Blood production occurs in a hierarchical differentiation process, where each blood cell has a unique transcriptome conferring proteomes that dictate cell-type specific functions. Although transcriptional studies have provided significant insights into blood differentiation, regulation of protein synthesis has become increasingly recognized for its importance in blood development and function, particularly in the context of cell stress. The rate limiting step of protein synthesis is translation initiation, whereby distinct mechanisms govern the loading of ribosomes onto mRNAs. Translation initiation in hematopoiesis and other regenerative system has not been well investigated, in part, due to the lack of appropriate animal models and methods to study these processes in rare populations of cells, like stem cells. In the first study presented in this dissertation, we developed and used a novel mouse model to define rates of IRES-mediated translation at a single-cell level. IRES-mediated translation is a subtype of translation initiation that is utilized by some RNA viruses and mammalian genes associated with cell survival and differentiation. Our goal was to evaluate the rate IRES-mediated translation in distinct hematopoietic cell types. We discovered that IRES-translation is least active in hematopoietic stem cells and increases with differentiation. The second study presented investigates how the bone marrow niche signals to hematopoietic progenitors in response to genotoxic and infectious stress by regulating translation initiation.

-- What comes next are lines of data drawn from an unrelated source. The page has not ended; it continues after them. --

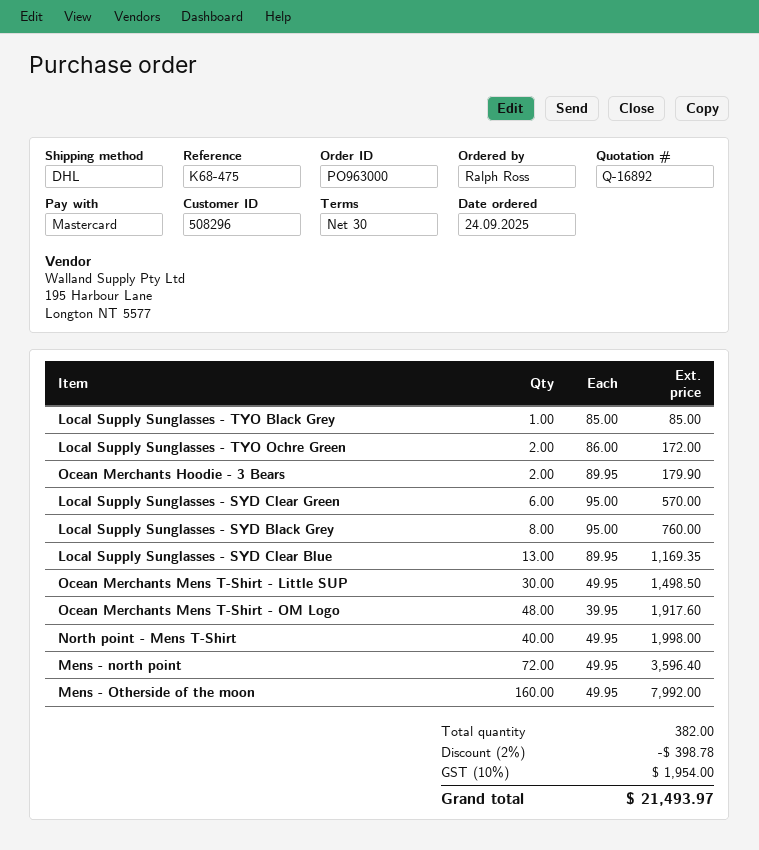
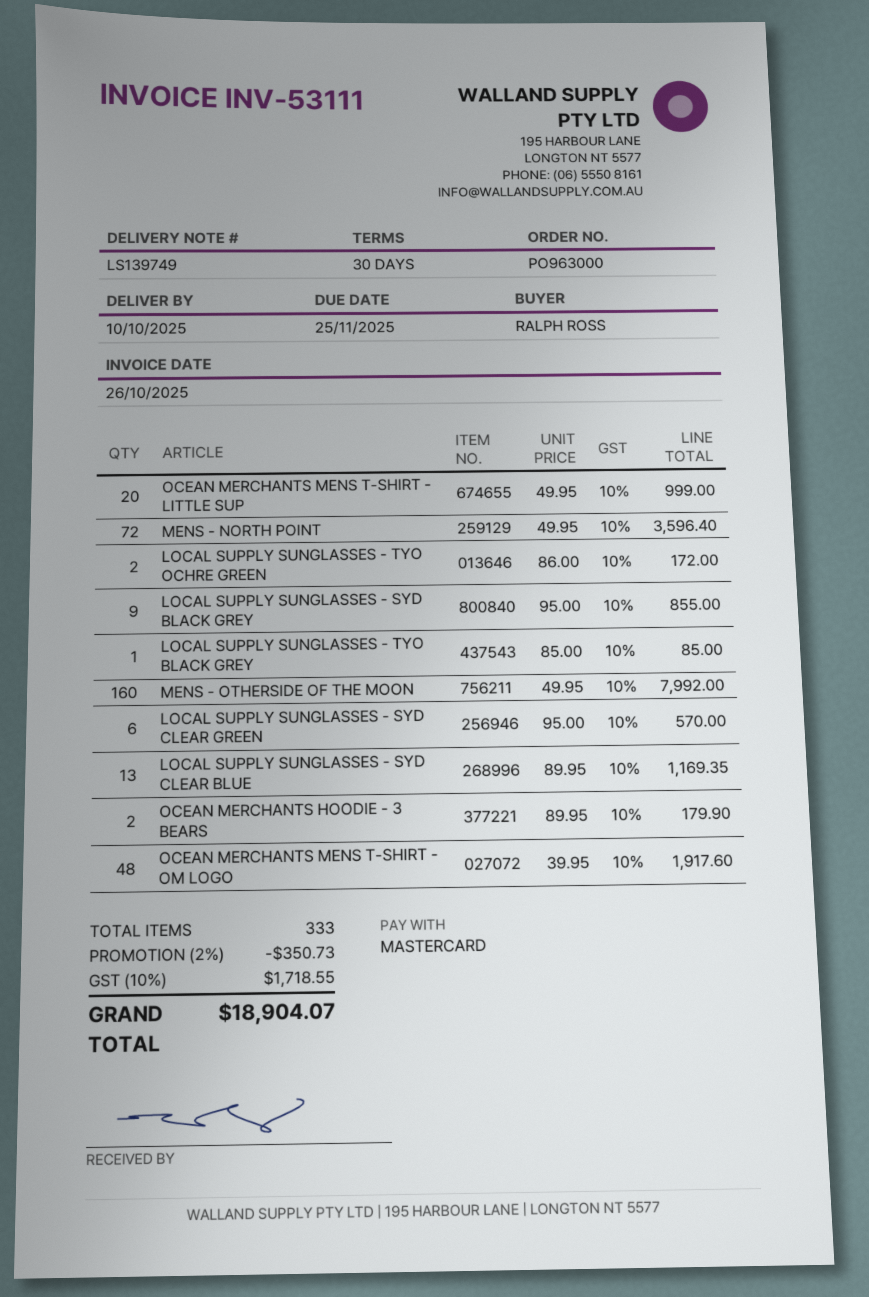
Local Supply Sunglasses - SYD Black Grey: 8 x 95.00 = 760.00 -> 9 x 95.00 = 855.00
Ocean Merchants Mens T-Shirt - Little SUP: 30 x 49.95 = 1498.50 -> 20 x 49.95 = 999.00
North point - Mens T-Shirt: 40 x 49.95 = 1998.00 -> none
total quantity: 382 -> 333
discount: 2% = 398.78 -> 2% = 350.73
tax: 10% = 1954.00 -> 10% = 1718.55
total: 21493.97 -> 18904.07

We found that processed tRNAs (tiRNAs) are transferred from osteoblasts to granulocyte-monocyte progenitors via extracellular vesicles (EVs). The cargo of EVs includes specific species of tiRNAs that modulate translation initiation to enhance myeloid differentiation and improve survival after genotoxic injury and fungal sepsis. Together these findings further our understanding of how regulation of translation initiation contributes to hematopoietic differentiation and overcoming physiological stress. These findings will be important to developing therapeutics that rely on protein synthesis for efficacy.